So, when I go to Merriam-Webster's dictionary in Firefox, I get a pop-under ad. When I go to the same site in IE, no pop-under. Here's the link I tried. Same link in both browsers.
I think this is interesting from an economic perspective. I'll list a few options I just thought up myself:
- Could it be that Firefox has sufficient market share to make it the primary target of nefarious advertisers? They're more motivated to locate and exploit non-IE-browser-specific holes? That is, have they perhaps lost income because more folks are using Firefox and not seeing their popups, so they were motivated to find and exploit Firefox-specific holes?
- Could it be that IE's status as primary target by nefarious advertisers has paid off?

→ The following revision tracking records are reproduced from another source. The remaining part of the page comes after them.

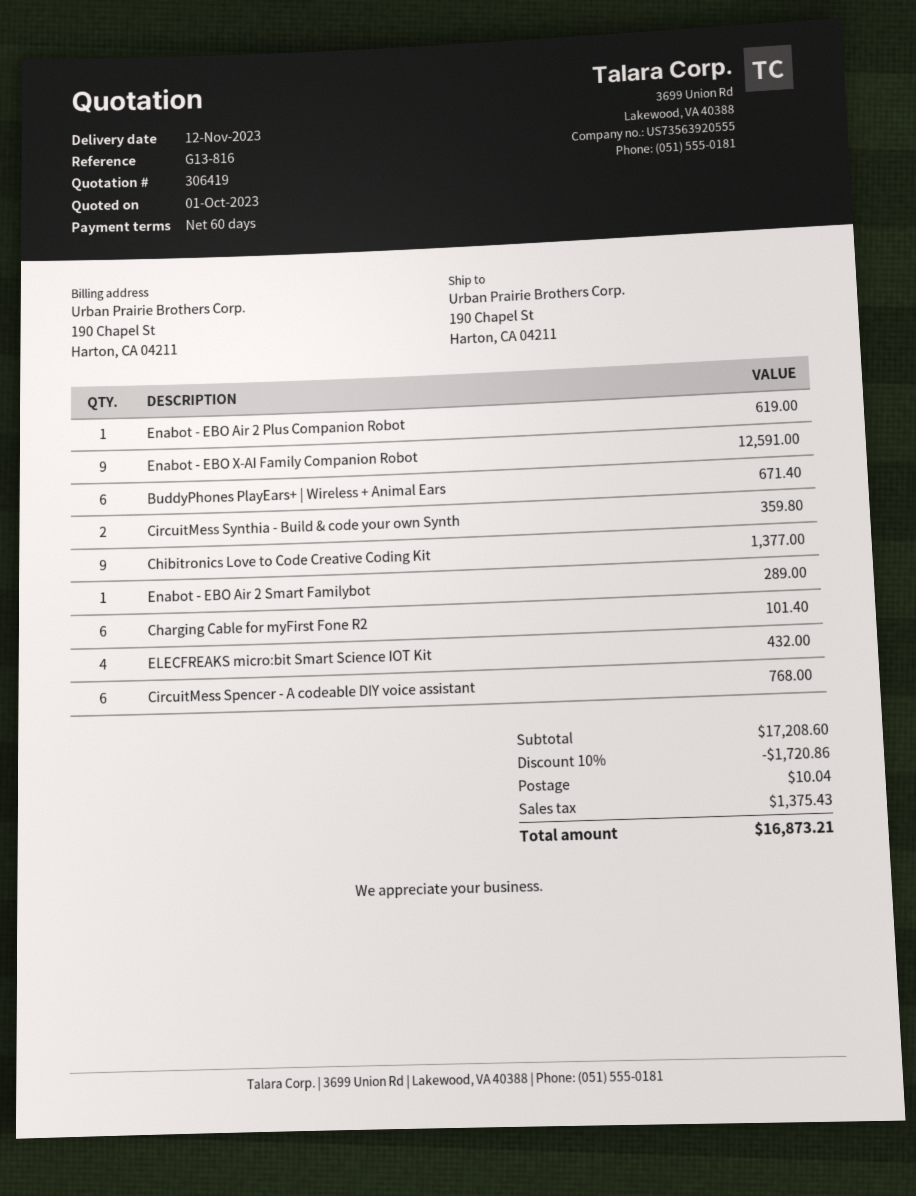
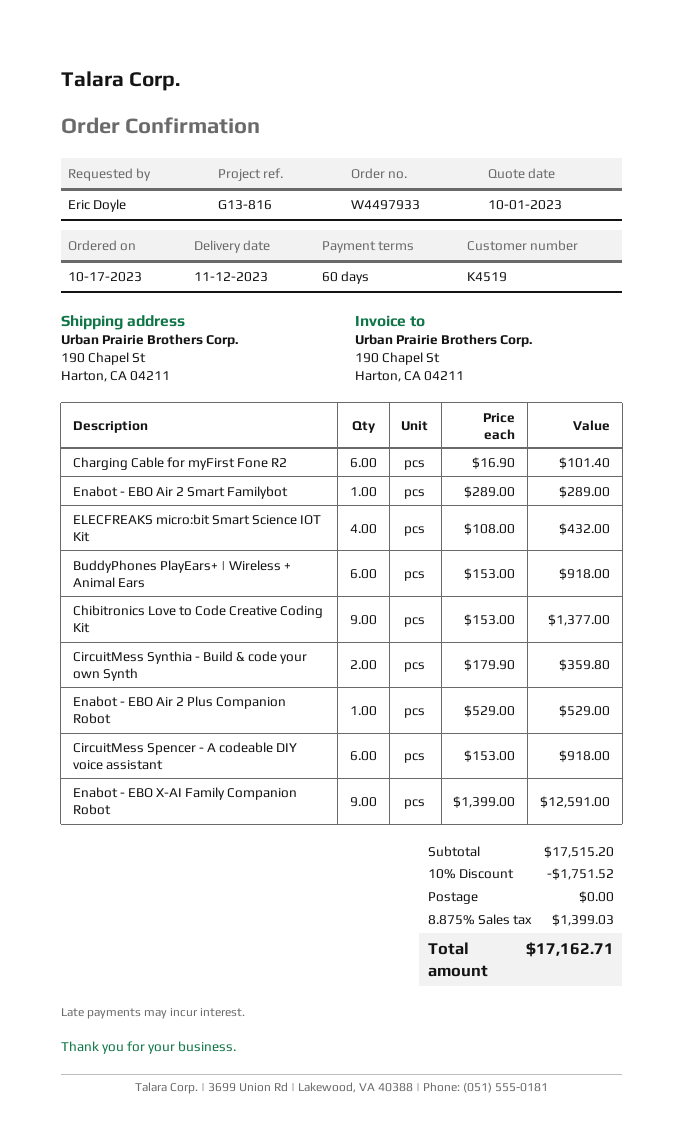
Enabot - EBO Air 2 Plus Companion Robot: 1 for 619.00 -> 1 for 529.00
BuddyPhones PlayEars+ | Wireless + Animal Ears: 6 for 671.40 -> 6 for 918.00
CircuitMess Spencer - A codeable DIY voice assistant: 6 for 768.00 -> 6 for 918.00
subtotal: 17208.60 -> 17515.20
discount: 10% = 1720.86 -> 10% = 1751.52
shipping: 10.04 -> 0.00
tax: 1375.43 -> 1399.03
total: 16873.21 -> 17162.71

That the market has policed itself and Microsoft's response has been adequate — and since Firefox hasn't had this level of real-world use and testing, a shortcoming was found and exploited?
- Pure chance occurrence; the pop-up dudes got lucky on my config.
Note that I only have out-of-the-box popup handling on Firefox; no extensions dealing with popup blocking. Google toolbar is installed on IE but the popup blocker is turned off; perhaps that may have something to do with it. I dunno. But it seemed strange; I can remember when "popup-killing" was one of the killer features of Firefox.
I'd guess it is a combo of the first two options above.